I took this picture of Kelly and Eric tonight, just before we walked to a neighborhood pub for dinner. Kelly was really proud of being dressed in something other than jammies or yoga pants. She felt good and she looked good. You can tell by Eric's smile that he is pretty pleased too.

It is hard to believe how far Kelly has come since her surgery on April 6th. The removal of the final drain on Monday of this week was liberating, both physically and mentally. The healing will continue, slowly. It will be some time before Kelly's strength and stamina return. It's not over yet, but look how far she has come!

We are beginning to pack up now. Eric will make a trip home to Albany tomorrow to drop off a load of "stuff" and to spend a little time at the office. When he comes back on Friday we will continue packing up in expectation of leaving Boston soon. It is not certain just when Kelly will feel ready for a 3+ hour car ride back to Albany. As she says, she has a perfect little healing nest here. When she goes back home she will have to make adjustments in many different aspects of her life. Still, I suspect that we will be gone soon.

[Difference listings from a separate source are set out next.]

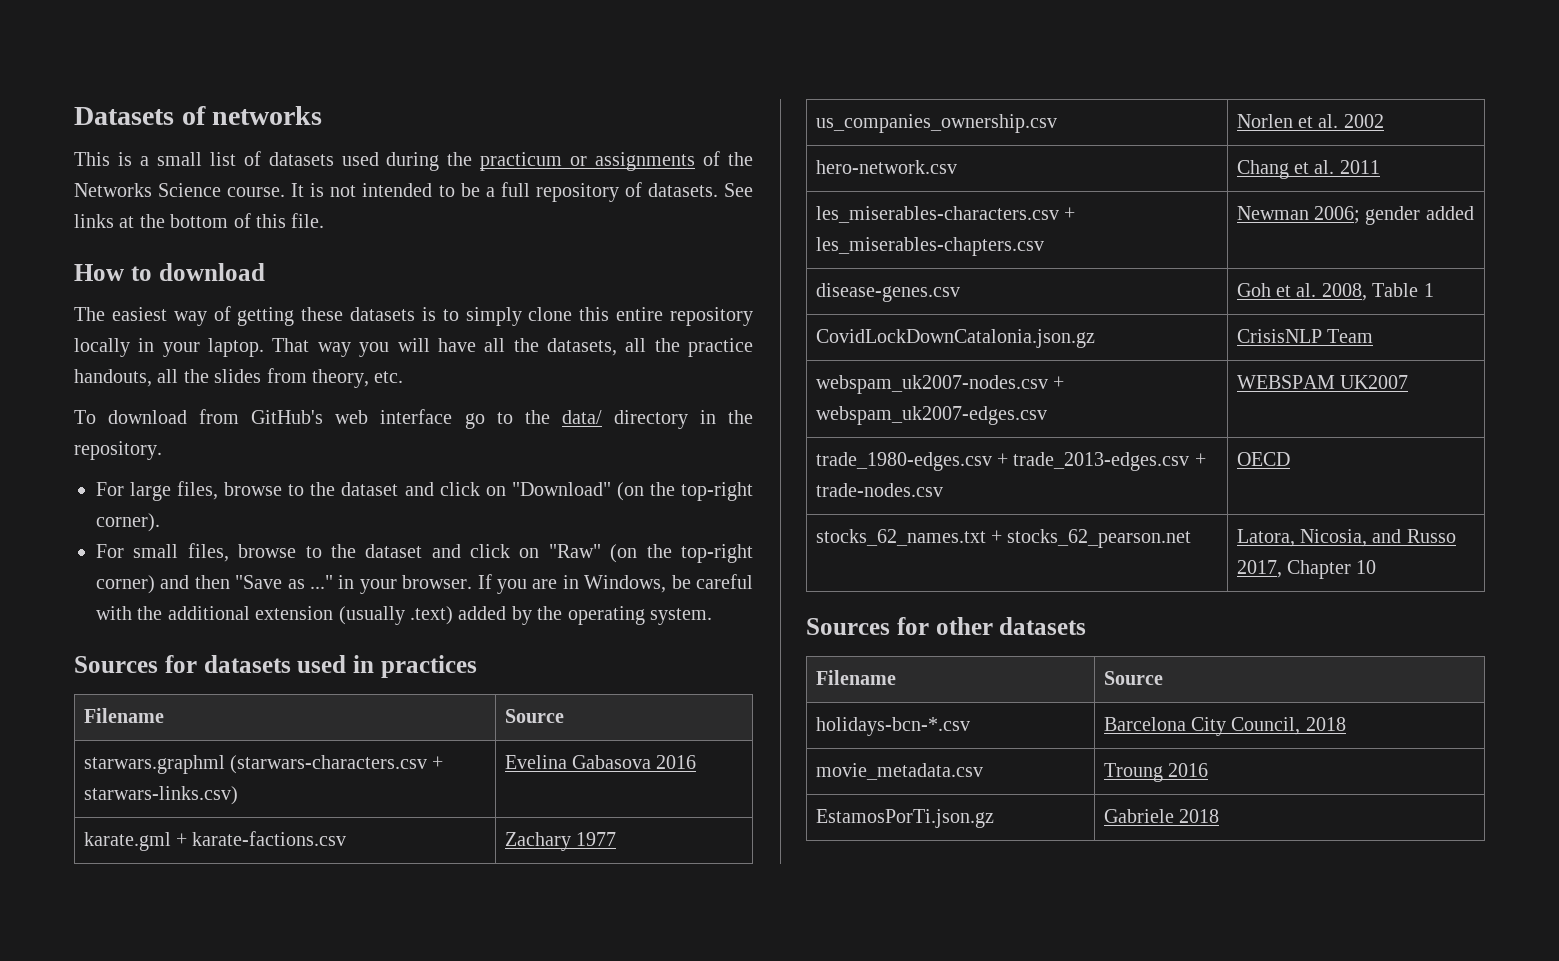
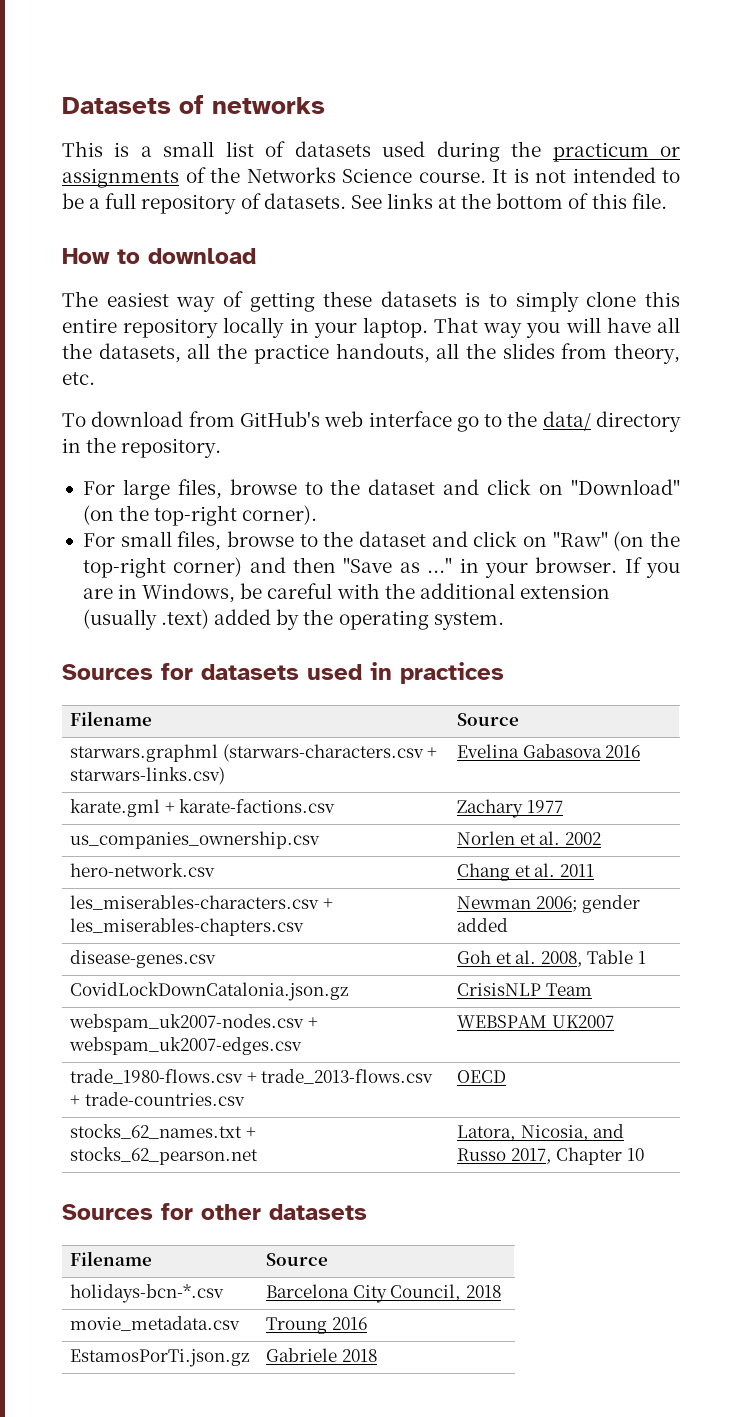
[815,452,1206,471] [815,483,943,497] trade_1980-edges.csv + trade_2013-edges.csv + trade-nodes.csv -> [70,1069,434,1084] [70,1092,245,1106] trade_1980-flows.csv + trade_2013-flows.csv + trade-countries.csv

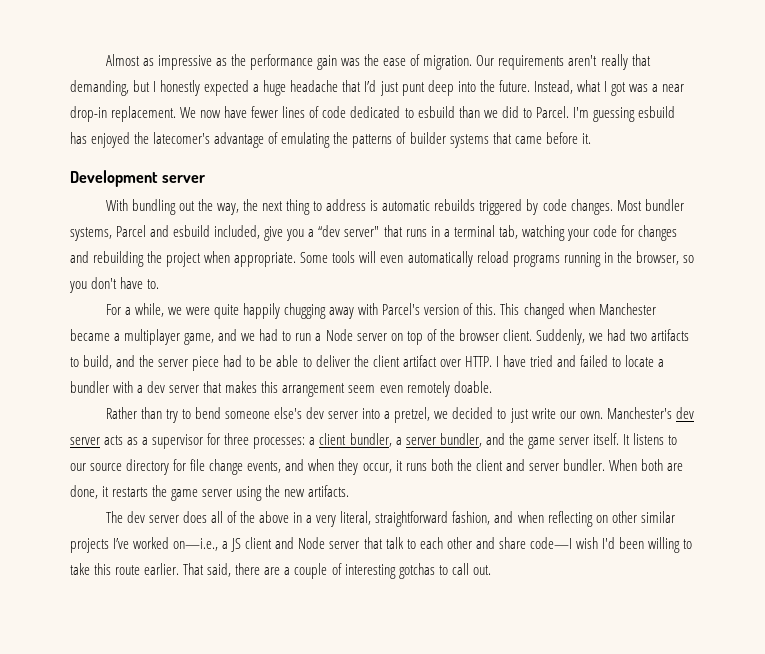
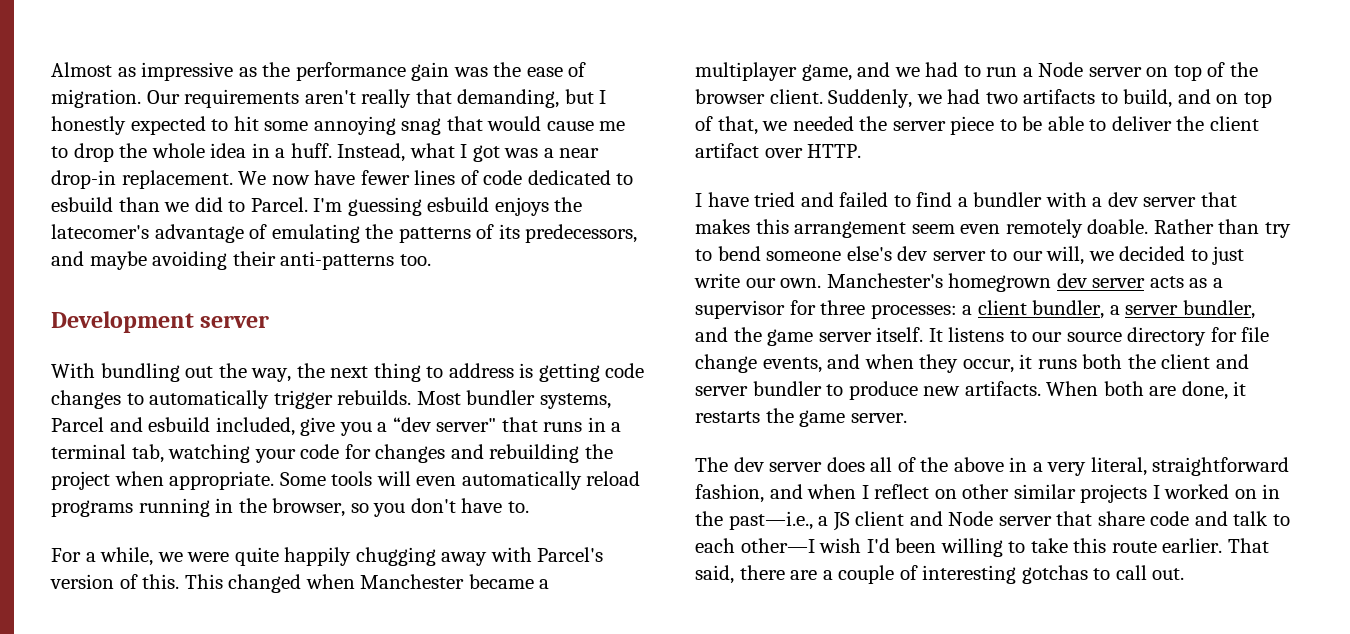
[253,80,530,96] a huge headache that I’d just punt deep into the future. -> [211,116,626,135] [51,143,332,162] to hit some annoying snag that would cause me to drop the whole idea in a huff.
[70,132,131,148] has enjoyed -> [494,197,549,216] enjoys
[409,132,591,148] builder systems that came before it. -> [498,224,638,243] [51,251,431,270] its predecessors, and maybe avoiding their anti-patterns too.
[382,199,613,215] automatic rebuilds triggered by code changes. -> [538,363,645,382] [51,390,412,409] getting code changes to automatically trigger rebuilds.
(136, 361) none -> [1216,92,1272,108] [695,116,854,135] on top of that, we needed
[223,355,243,367] had -> (995, 125) none
(492, 361) none -> (862, 151) //
[625,355,655,367] locate -> [916,192,953,207] find
(492, 387) // -> (1149, 226) none
[362,407,431,423] into a pretzel, -> [990,246,1085,265] to our will,
(672, 413) none -> [948,273,1052,292] homegrown
[562,459,605,471] bundler. -> [752,381,1041,400] bundler to produce new artifacts.
[202,485,350,501] server using the new artifacts. -> [850,413,907,423] server.
[547,511,593,527] reflecting -> [861,484,930,499] I reflect
[113,537,219,551] I’ve worked on—i.e., -> [1152,484,1281,499] [695,511,813,530] I worked on in the past—i.e.,
[385,537,572,549] talk to each other and share code—I -> [1097,511,1290,526] [695,538,815,553] share code and talk to each other—I

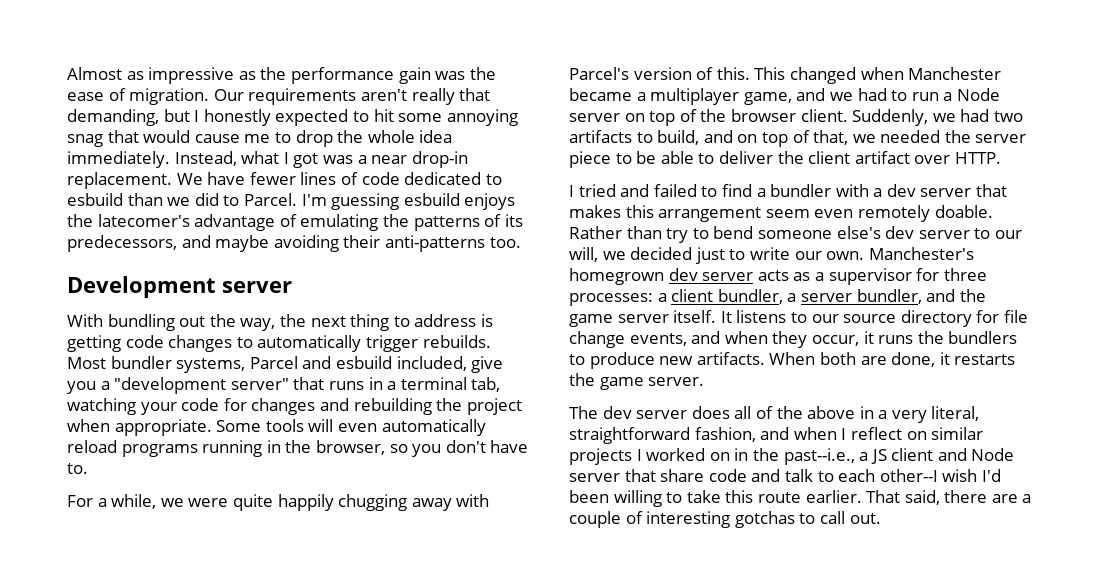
[251,143,332,158] in a huff. -> [67,151,170,168] immediately.
[271,175,310,185] now -> (203, 179) none
[392,417,431,432] “dev -> [114,377,227,394] "development
[707,192,749,207] have -> (574, 191) none
[1190,246,1245,265] to just -> [695,247,746,264] just to
[1082,354,1249,369] [695,381,822,396] both the client and server bundler -> [917,331,1018,344] the bundlers
[962,484,1010,499] other -> (927, 435) none
[728,511,813,530] past—i.e., -> [783,448,855,465] past--i.e.,
[740,538,815,553] other—I -> [879,469,938,482] other--I

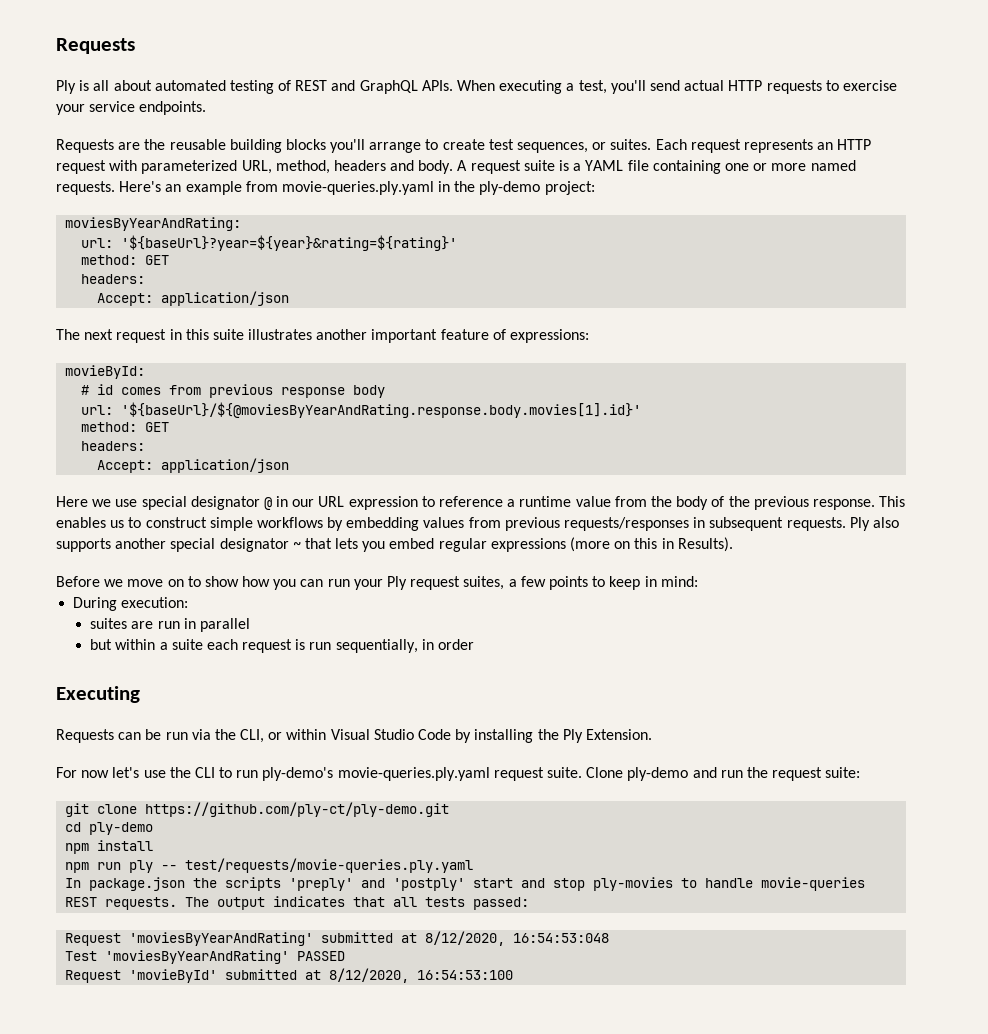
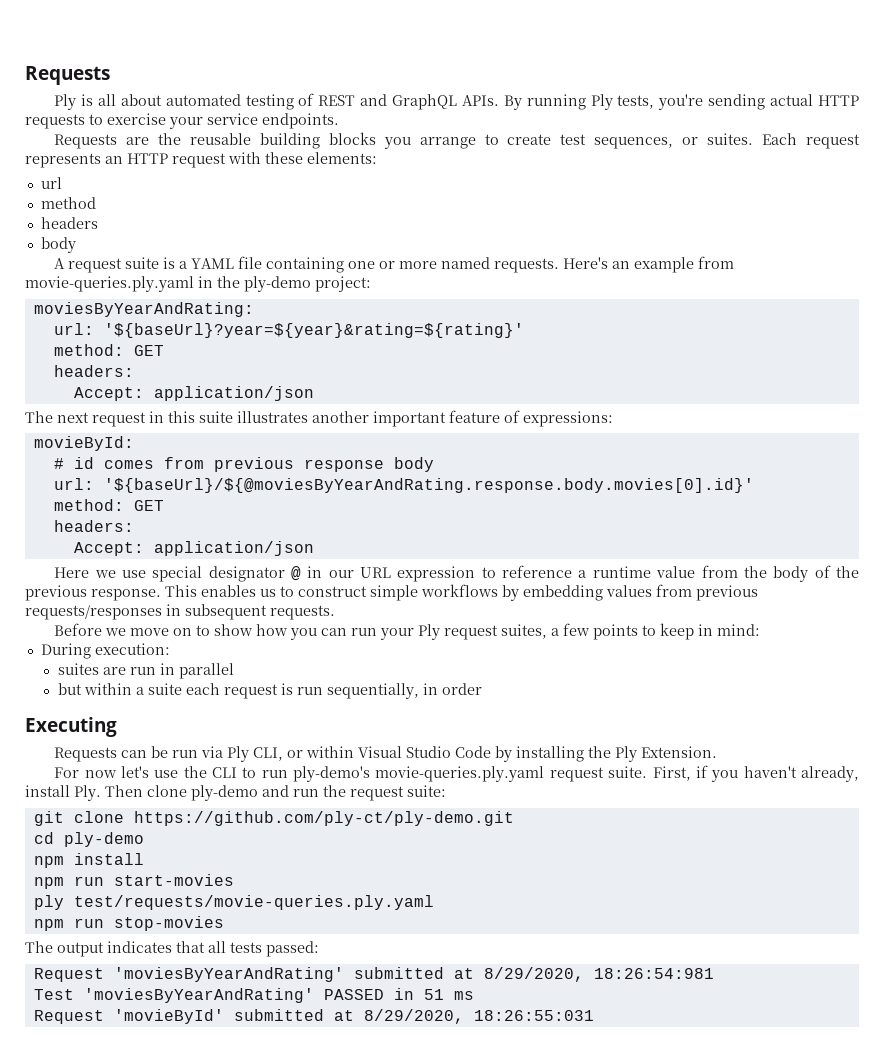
[457,80,680,94] When executing a test, you'll send -> [503,94,766,110] By running Ply tests, you're sending
[330,139,366,153] you'll -> [383,137,411,149] you
[141,160,330,174] parameterized URL, method, -> [265,152,377,164] [40,177,62,189] [40,197,96,209] these elements: // url // method //
[390,160,454,174] and body. -> [40,237,76,253] // body //
[121,402,642,418] '${baseUrl}/${@moviesByYearAndRating.response.body.movies[1].id}' -> [103,478,754,493] '${baseUrl}/${@moviesByYearAndRating.response.body.movies[0].id}'
[849,517,899,531] [56,537,733,552] Ply also supports another special designator ~ that lets you embed regular expressions (more on this in Results). -> (335, 612) none
[214,729,236,740] the -> [227,746,250,762] Ply
[586,767,624,778] Clone -> [652,765,859,782] [25,785,187,801] First, if you haven't already, install Ply. Then clone
[129,860,178,873] ply -- -> [113,874,234,886] [33,895,64,910] start-movies // ply
[65,877,866,891] [65,897,178,910] In package.json the scripts 'preply' and 'postply' start and stop ply-movies to handle movie-queries REST requests. -> [33,916,224,931] npm run stop-movies //
[425,931,610,946] 8/12/2020, 16:54:53:048 -> [483,967,714,982] 8/29/2020, 18:26:54:981
(346, 956) none -> [393,988,474,1000] in 51 ms
[329,968,514,983] 8/12/2020, 16:54:53:100 -> [363,1009,594,1024] 8/29/2020, 18:26:55:031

Tom and I will also be going to Albany. It is too soon for us to speculate how much longer Kelly will need assistance. Certainly we want to see her settled in and adjusting to being on her own once Eric start back to work. They have a good support network at home and they will reach out once they have assessed their needs. We are also eager to see the Erin, Dan and the grand kids.

Tomorrow I will notify the post office to forward all mail to Kelly and Eric's home address:
182 Morey Park Road
Nassau, NY 12123

If you have cards to send please use that address from this point on.

My entries may be a little sporadic for a few days, but don't give up on me. We all appreciate your support and prayers.